Ce ne sont pas de simples histoires de “chiens écrasés”. En Thaïlande, les animaux de compagnie sont devenus un véritable phénomène social et économique, au point d’attirer l’attention des autorités. Dans un pays où de nombreux couples choisissent de ne pas avoir d’enfants, les chiens et les chats occupent désormais une place centrale dans la vie quotidienne. Mais cette passion entraîne aussi des conflits de voisinage et des risques juridiques.
Un marché florissant
Le secteur des animaux de compagnie pèse lourd : plus de 40 milliards de bahts par an (environ 1 milliard d’euros). Les ménages urbains dépensent en moyenne 3 000 à 5 000 bahts par mois pour un chien ou un chat, couvrant nourriture premium, soins vétérinaires, accessoires design ou encore pensions spécialisées. Les grandes enseignes proposent désormais des poussettes pour chiens, des hôtels pour chats et même des spas animaliers. Les animaux deviennent ainsi des substituts affectifs et un symbole de statut social.
Des tensions qui s’aggravent
Mais cette hypersensibilité autour des animaux provoque des frictions. La police thaïlandaise a récemment mis en garde contre les conflits liés aux chiens et chats laissés en liberté. Les disputes entre voisins peuvent dégénérer en violences ou en actes de cruauté animale, désormais considérés comme des crimes.
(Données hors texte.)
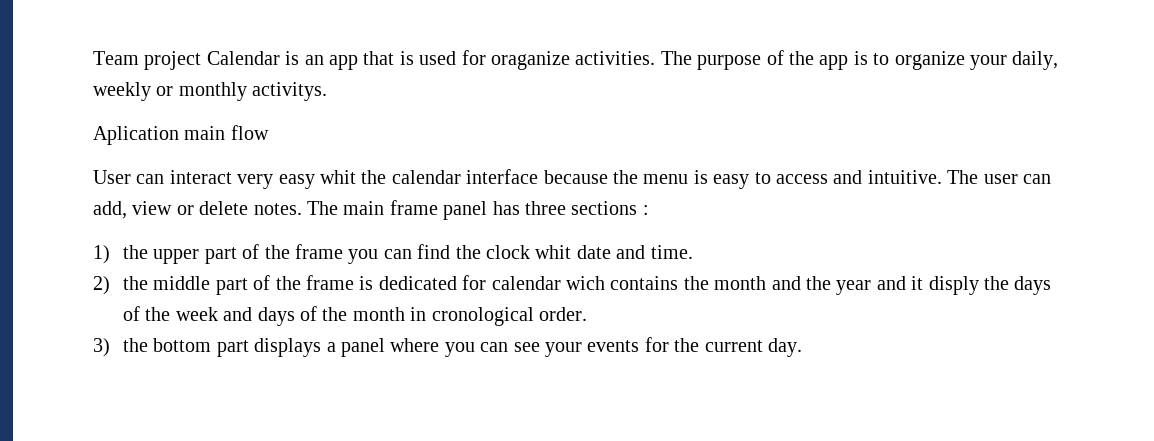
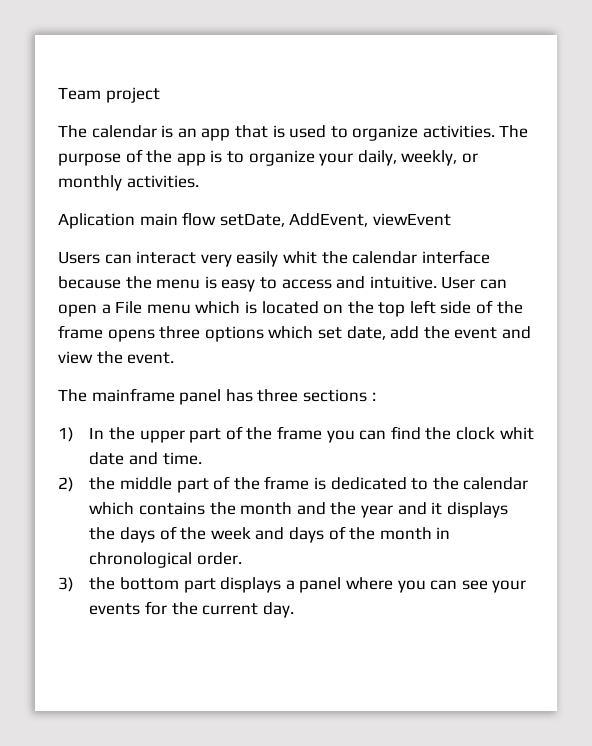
- Team project Calendar is an app that is used for oraganize activities.
+ Team project
+ The calendar is an app that is used to organize activities.
- The purpose of the app is to organize your daily, weekly or monthly activitys.
+ The purpose of the app is to organize your daily, weekly, or monthly activities.
- Aplication main flow
- User can interact very easy whit the calendar interface because the menu is easy to access and intuitive.
+ Aplication main flow setDate, AddEvent, viewEvent
+ Users can interact very easily whit the calendar interface because the menu is easy to access and intuitive.
- The user can add, view or delete notes. The main frame panel has three sections :
+ User can open a File menu which is located on the top left side of the frame opens three options which set date, add the event and view the event.
+ The mainframe panel has three sections :
- 1) the upper part of the frame you can find the clock whit date and time.
+ 1) In the upper part of the frame you can find the clock whit date and time.
- 2) the middle part of the frame is dedicated for calendar wich contains the month and the year and it disply the days of the week and days of the month in cronological order.
+ 2) the middle part of the frame is dedicated to the calendar which contains the month and the year and it displays the days of the week and days of the month in chronological order.

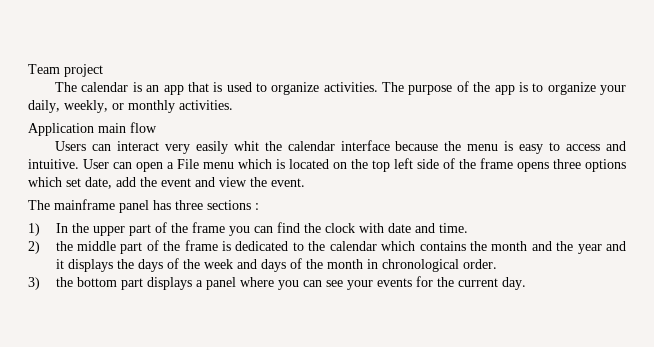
- Aplication main flow setDate, AddEvent, viewEvent
+ Application main flow
- 1) In the upper part of the frame you can find the clock whit date and time.
+ 1) In the upper part of the frame you can find the clock with date and time.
Le Animal Cruelty Prevention and Welfare Act B.E. 2557 (2014) prévoit jusqu’à 2 ans de prison et 40 000 bahts d’amende pour quiconque blesse ou tue un animal sans raison valable. Si l’animal a un propriétaire, l’auteur peut aussi être poursuivi pour dommages matériels en vertu de l’article 358 du Code pénal, avec des peines allant jusqu’à 3 ans de prison et 60 000 bahts d’amende.
Les propriétaires eux-mêmes sont légalement responsables : la négligence peut entraîner une amende de 40 000 bahts et une responsabilité civile complète en cas de dommages causés par l’animal. La police rappelle que les victimes doivent signaler les incidents aux autorités locales plutôt que de se faire justice elles-mêmes, sous peine de poursuites.
Un enjeu sanitaire
À ces tensions s’ajoute la menace de la rage. Entre le 1er janvier et le 20 février 2026, les autorités ont détecté la maladie chez 50 animaux sur 532 échantillons collectés dans 77 provinces, principalement des chiens. Un décès humain a été confirmé à Rayong. Le gouvernement met en garde contre la consommation de viande crue issue d’animaux morts de causes inconnues, rappelant que la rage est presque toujours fatale une fois les symptômes apparus.
Une société en mutation
Derrière ces chiffres, c’est toute une évolution sociale qui se dessine. Avec une natalité en chute libre et un coût de la vie élevé, de nombreux couples investissent dans leurs animaux comme ils le feraient pour des enfants. Mais cette sur‑valorisation transforme le moindre incident en affaire nationale, obligeant la police à intervenir.
En Thaïlande, les animaux de compagnie ne sont plus seulement des compagnons : ils sont devenus un enjeu économique, sanitaire et désormais policier.